Closed sjpb closed 3 years ago
I had a similar issue when in VPN, most probably DNS or something blocking the route for terraform. See referenced issue, "good old dns" mentioned here as well.
But if its a generic DNS problem why does wget
work?
wget
worked for me as well, so no idea: perhaps terraform has some crazy way of downloading the providers. It's still a problem worth solving, but workaround is to try again via different network.
Thanks for filing the issue @sjpb. The link to your gist seems to be broken, if you could add the trace output it may help narrow down the issue.
If this isn't a transient problem with the remote server, it would appear this is a similar DNS issue to #26532
, but I do not believe we have seen this on a linux system before. The difference you see with wget
would be that wget is using the glibc resolver and tls libraries from your system, while terraform is not. One way to verify this would be to build terraform locally on your system, allowing it to use the host libraries for name resolution, and see if this resolves your issue.
Thanks @jbardin have fixed the link, sorry about that. After more digging it appears we have other DNS problems on this system so this might not really be a terraform bug. The fact that the system could reach the url while TF couldn't was a confusing user experience though, it took some searching to find #26532
and start suspecting DNS. I'll report back if there's any useful info from this end.

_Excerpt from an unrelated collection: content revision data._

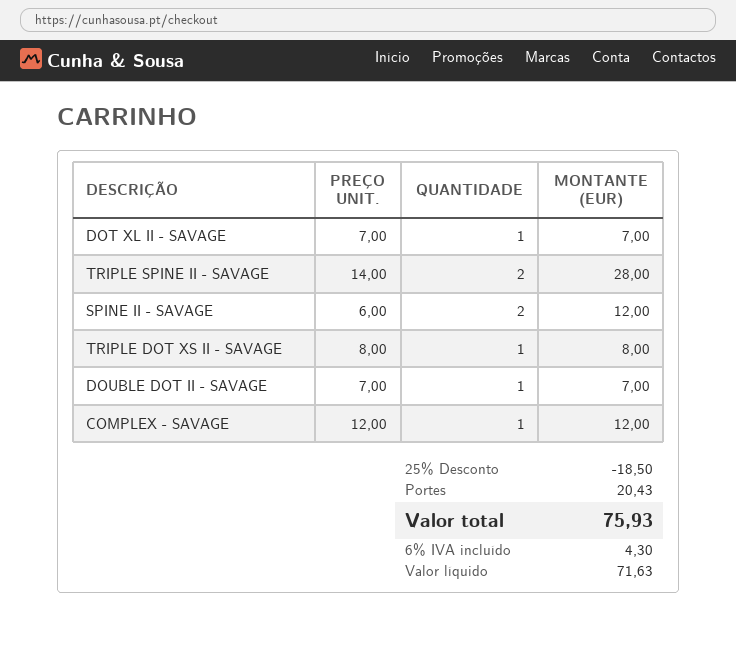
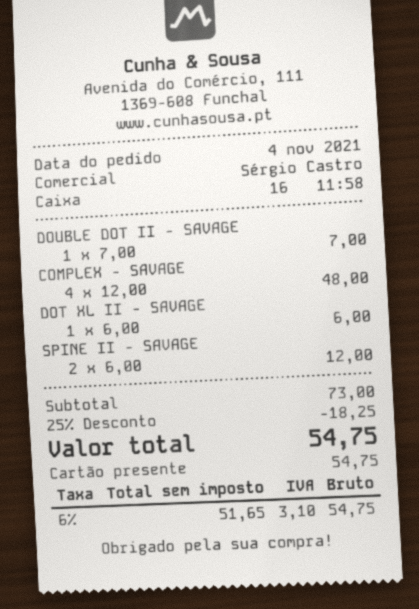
DOT XL II - SAVAGE: 1 x 7.00 = 7.00 -> 1 x 6.00 = 6.00
TRIPLE SPINE II - SAVAGE: 2 x 14.00 = 28.00 -> none
TRIPLE DOT XS II - SAVAGE: 1 x 8.00 = 8.00 -> none
COMPLEX - SAVAGE: 1 x 12.00 = 12.00 -> 4 x 12.00 = 48.00
discount: 25% = 18.50 -> 25% = 18.25
shipping: 20.43 -> none
net: 71.63 -> 51.65
tax: 6% = 4.30 -> 6% = 3.10
total: 75.93 -> 54.75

For Linux systems I think the way to observe a potential disagreement between the libc hostname resolving (which could be consulting arbitrary data sources depending on /etc/nsswitch.conf
) vs. the direct DNS resolving Terraform is effectively doing would be to compare the results of the following two commands:
getent hosts registry.terraform.io
dig registry.terraform.io
The first of these queries the libc resolver, which will hopefully use DNS indirectly, while the second will always use DNS. The two different query strategies (along with the fact that registry.terraform.io
is CNAME
d to a CDN whose results may vary between queries) mean that the two are unlikely to align exactly, but hopefully the results will seem similar, today both returning the IP addresses of hostnames ending in fastly.net.
.
If you see a significant difference between these -- for example, if getent
seems to be returning a local IP address or some other hostname that belongs to your organization -- that would suggest to me that your system is relying on some custom nsswitch.conf
configuration that Terraform doesn't take into account due to using DNS lookups directly.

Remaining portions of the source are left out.